> _ACTIVITY_:
What you give back should match the entries below character for character.

(Records drawn from a dataset)
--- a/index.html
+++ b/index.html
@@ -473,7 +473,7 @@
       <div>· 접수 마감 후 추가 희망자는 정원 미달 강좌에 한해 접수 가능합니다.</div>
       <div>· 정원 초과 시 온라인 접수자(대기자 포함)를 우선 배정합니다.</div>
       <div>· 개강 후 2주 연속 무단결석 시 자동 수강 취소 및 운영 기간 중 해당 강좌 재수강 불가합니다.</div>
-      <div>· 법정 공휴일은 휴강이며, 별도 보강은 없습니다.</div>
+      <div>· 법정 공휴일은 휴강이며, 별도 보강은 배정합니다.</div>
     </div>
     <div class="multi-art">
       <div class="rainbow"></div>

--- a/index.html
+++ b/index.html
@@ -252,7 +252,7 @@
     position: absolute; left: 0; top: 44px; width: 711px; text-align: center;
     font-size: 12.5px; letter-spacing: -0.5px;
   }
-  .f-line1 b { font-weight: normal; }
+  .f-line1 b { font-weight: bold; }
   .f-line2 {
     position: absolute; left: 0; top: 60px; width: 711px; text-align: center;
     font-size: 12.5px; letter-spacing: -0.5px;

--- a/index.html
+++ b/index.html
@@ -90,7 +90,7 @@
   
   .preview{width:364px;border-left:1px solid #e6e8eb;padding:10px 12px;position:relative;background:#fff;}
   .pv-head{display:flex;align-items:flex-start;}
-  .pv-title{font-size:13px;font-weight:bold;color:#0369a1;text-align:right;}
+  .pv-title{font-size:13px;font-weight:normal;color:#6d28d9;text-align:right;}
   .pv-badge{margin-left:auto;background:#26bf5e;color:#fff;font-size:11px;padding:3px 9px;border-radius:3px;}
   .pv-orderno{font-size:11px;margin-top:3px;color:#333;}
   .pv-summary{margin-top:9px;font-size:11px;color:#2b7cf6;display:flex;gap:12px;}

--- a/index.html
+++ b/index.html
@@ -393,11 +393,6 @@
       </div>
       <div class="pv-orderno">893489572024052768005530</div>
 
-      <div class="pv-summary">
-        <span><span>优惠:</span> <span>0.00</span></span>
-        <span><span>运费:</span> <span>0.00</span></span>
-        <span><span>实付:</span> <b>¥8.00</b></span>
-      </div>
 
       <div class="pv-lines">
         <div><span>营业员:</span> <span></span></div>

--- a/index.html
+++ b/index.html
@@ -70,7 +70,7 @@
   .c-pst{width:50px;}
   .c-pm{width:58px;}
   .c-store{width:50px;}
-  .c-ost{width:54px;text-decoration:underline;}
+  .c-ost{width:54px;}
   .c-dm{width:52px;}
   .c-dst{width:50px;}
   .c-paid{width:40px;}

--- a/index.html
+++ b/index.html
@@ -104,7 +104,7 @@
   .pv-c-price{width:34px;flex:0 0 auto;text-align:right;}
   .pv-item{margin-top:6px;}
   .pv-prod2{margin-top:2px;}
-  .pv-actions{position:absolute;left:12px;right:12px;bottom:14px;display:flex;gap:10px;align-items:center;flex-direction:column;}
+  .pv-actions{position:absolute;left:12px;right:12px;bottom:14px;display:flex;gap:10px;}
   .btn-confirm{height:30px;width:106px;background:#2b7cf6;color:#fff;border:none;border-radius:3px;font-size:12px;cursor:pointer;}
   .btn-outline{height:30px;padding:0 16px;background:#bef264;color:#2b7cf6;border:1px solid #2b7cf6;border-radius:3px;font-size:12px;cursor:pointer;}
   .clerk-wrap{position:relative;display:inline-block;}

> _ANSWER BOX_:
--- a/index.html
+++ b/index.html
@@ -473,7 +473,7 @@
       <div>· 접수 마감 후 추가 희망자는 정원 미달 강좌에 한해 접수 가능합니다.</div>
       <div>· 정원 초과 시 온라인 접수자(대기자 포함)를 우선 배정합니다.</div>
       <div>· 개강 후 2주 연속 무단결석 시 자동 수강 취소 및 운영 기간 중 해당 강좌 재수강 불가합니다.</div>
-      <div>· 법정 공휴일은 휴강이며, 별도 보강은 없습니다.</div>
+      <div>· 법정 공휴일은 휴강이며, 별도 보강은 배정합니다.</div>
     </div>
     <div class="multi-art">
       <div class="rainbow"></div>

--- a/index.html
+++ b/index.html
@@ -252,7 +252,7 @@
     position: absolute; left: 0; top: 44px; width: 711px; text-align: center;
     font-size: 12.5px; letter-spacing: -0.5px;
   }
-  .f-line1 b { font-weight: normal; }
+  .f-line1 b { font-weight: bold; }
   .f-line2 {
     position: absolute; left: 0; top: 60px; width: 711px; text-align: center;
     font-size: 12.5px; letter-spacing: -0.5px;

--- a/index.html
+++ b/index.html
@@ -90,7 +90,7 @@
   
   .preview{width:364px;border-left:1px solid #e6e8eb;padding:10px 12px;position:relative;background:#fff;}
   .pv-head{display:flex;align-items:flex-start;}
-  .pv-title{font-size:13px;font-weight:bold;color:#0369a1;text-align:right;}
+  .pv-title{font-size:13px;font-weight:normal;color:#6d28d9;text-align:right;}
   .pv-badge{margin-left:auto;background:#26bf5e;color:#fff;font-size:11px;padding:3px 9px;border-radius:3px;}
   .pv-orderno{font-size:11px;margin-top:3px;color:#333;}
   .pv-summary{margin-top:9px;font-size:11px;color:#2b7cf6;display:flex;gap:12px;}

--- a/index.html
+++ b/index.html
@@ -393,11 +393,6 @@
       </div>
       <div class="pv-orderno">893489572024052768005530</div>
 
-      <div class="pv-summary">
-        <span><span>优惠:</span> <span>0.00</span></span>
-        <span><span>运费:</span> <span>0.00</span></span>
-        <span><span>实付:</span> <b>¥8.00</b></span>
-      </div>
 
       <div class="pv-lines">
         <div><span>营业员:</span> <span></span></div>

--- a/index.html
+++ b/index.html
@@ -70,7 +70,7 @@
   .c-pst{width:50px;}
   .c-pm{width:58px;}
   .c-store{width:50px;}
-  .c-ost{width:54px;text-decoration:underline;}
+  .c-ost{width:54px;}
   .c-dm{width:52px;}
   .c-dst{width:50px;}
   .c-paid{width:40px;}

--- a/index.html
+++ b/index.html
@@ -104,7 +104,7 @@
   .pv-c-price{width:34px;flex:0 0 auto;text-align:right;}
   .pv-item{margin-top:6px;}
   .pv-prod2{margin-top:2px;}
-  .pv-actions{position:absolute;left:12px;right:12px;bottom:14px;display:flex;gap:10px;align-items:center;flex-direction:column;}
+  .pv-actions{position:absolute;left:12px;right:12px;bottom:14px;display:flex;gap:10px;}
   .btn-confirm{height:30px;width:106px;background:#2b7cf6;color:#fff;border:none;border-radius:3px;font-size:12px;cursor:pointer;}
   .btn-outline{height:30px;padding:0 16px;background:#bef264;color:#2b7cf6;border:1px solid #2b7cf6;border-radius:3px;font-size:12px;cursor:pointer;}
   .clerk-wrap{position:relative;display:inline-block;}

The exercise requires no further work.